A 12h30, lorsque nous sommes arrivés chez mes parents, j’ai craqué… je me suis réfugiée dans ma chambre ; Alain est venu me voir…. Je l’ai envoyé balader en lui disant que je ne voulais plus rien avoir à faire avec lui… j’étais à bout. Je lui ai dit qu’il ne comprenait rien à rien. Que mon projet professionnel, c’était le moyen de me garder la tête hors de l’eau. Que sans lui, j’allais couler à pic. J’ignore s’il a compris ce que je voulais dire. Il est reparti de la chambre. Je me suis allongée dans mon lit de petite fille et j’ai dormi jusqu’à 16h.

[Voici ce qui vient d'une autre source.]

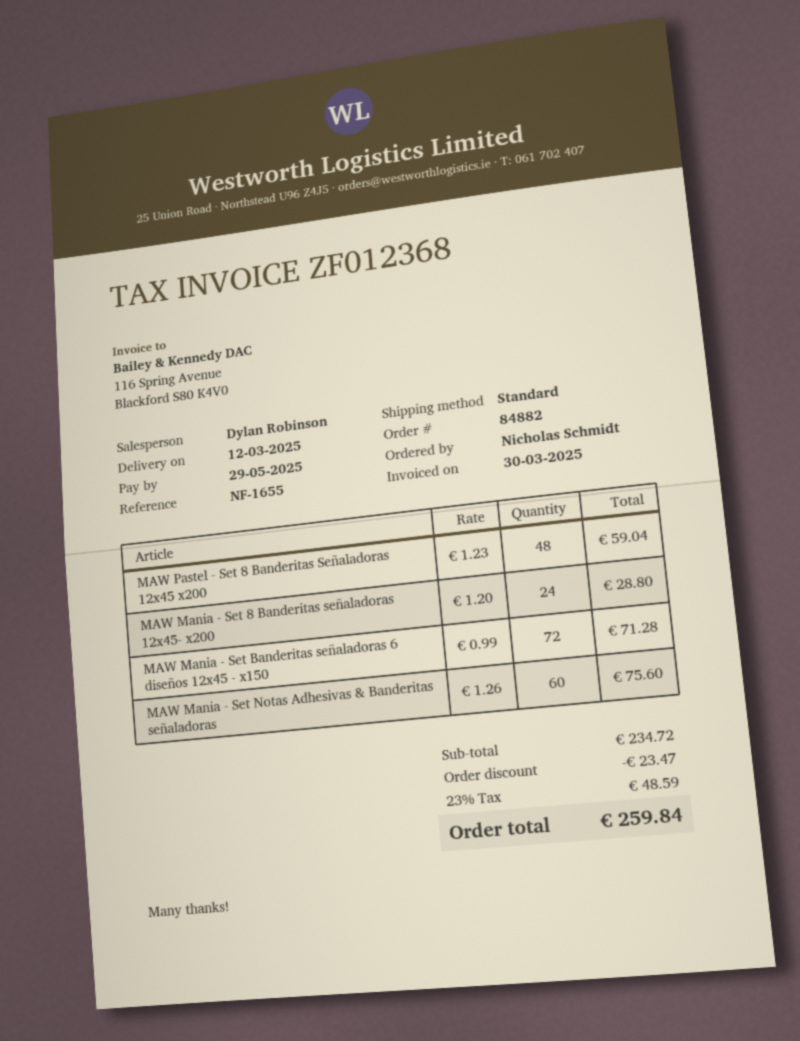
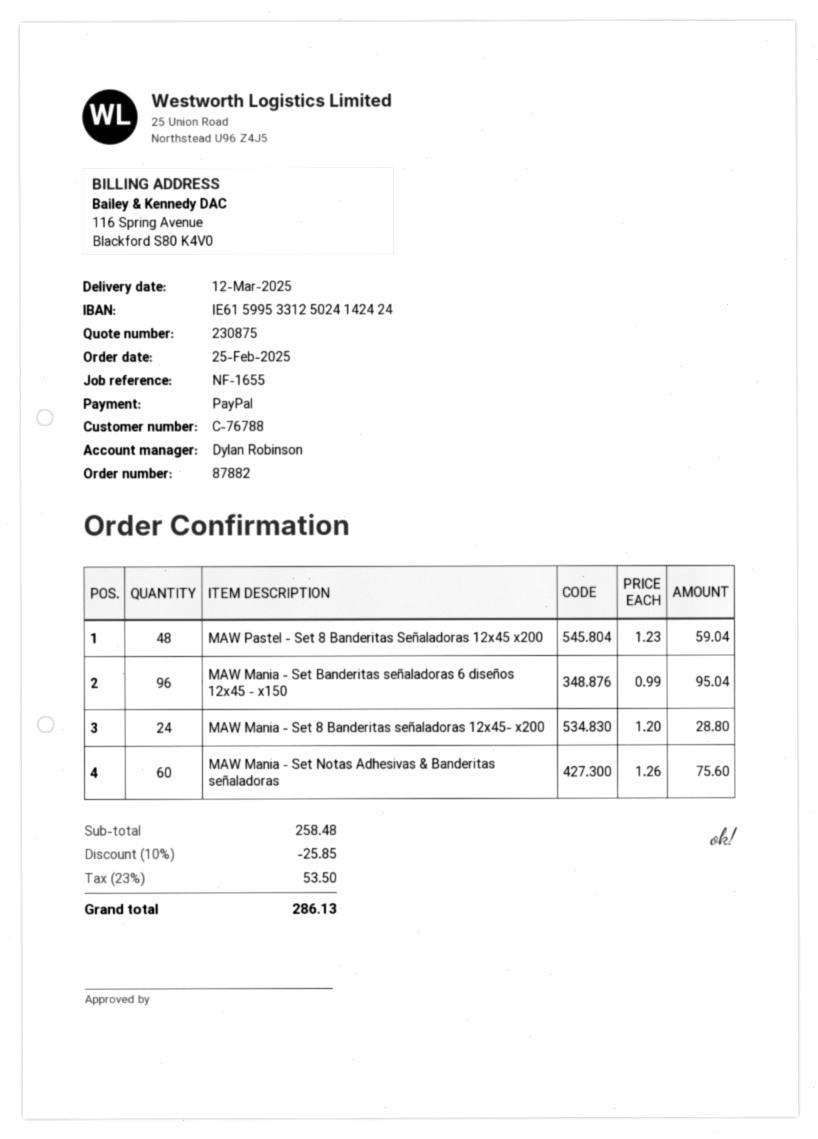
order number: 84882 -> 87882
MAW Mania - Set Banderitas señaladoras 6 diseños 12x45 - x150: 72 x 0.99 = 71.28 -> 96 x 0.99 = 95.04
subtotal: 234.72 -> 258.48
discount: 23.47 -> 25.85
tax: 23% = 48.59 -> 23% = 53.50
total: 259.84 -> 286.13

En arrivée là alors que depuis ma dépression, j’étais heureuse. Heureuse du rayon de soleil qui illumine la vie et entre dans ma chambre ; heureuse du cliquetis de l’eau sur le toit qui me tient compagnie ; heureuse de vivre tout simplement…. Alors que d’autres meurent.

J’ai craqué et je craquerai encore…. Je travaille trop… c’est dur…. Trop dur… j’aurais besoin de 8 jours de repos… dormir ; dormir ; et encore dormir…. Je n’aurais jamais imaginé arriver à un tel retranchement !

Comment vais-je pouvoir continuer à travailler (…). J’ai besoin de lui pour garder la tête hors de l’eau.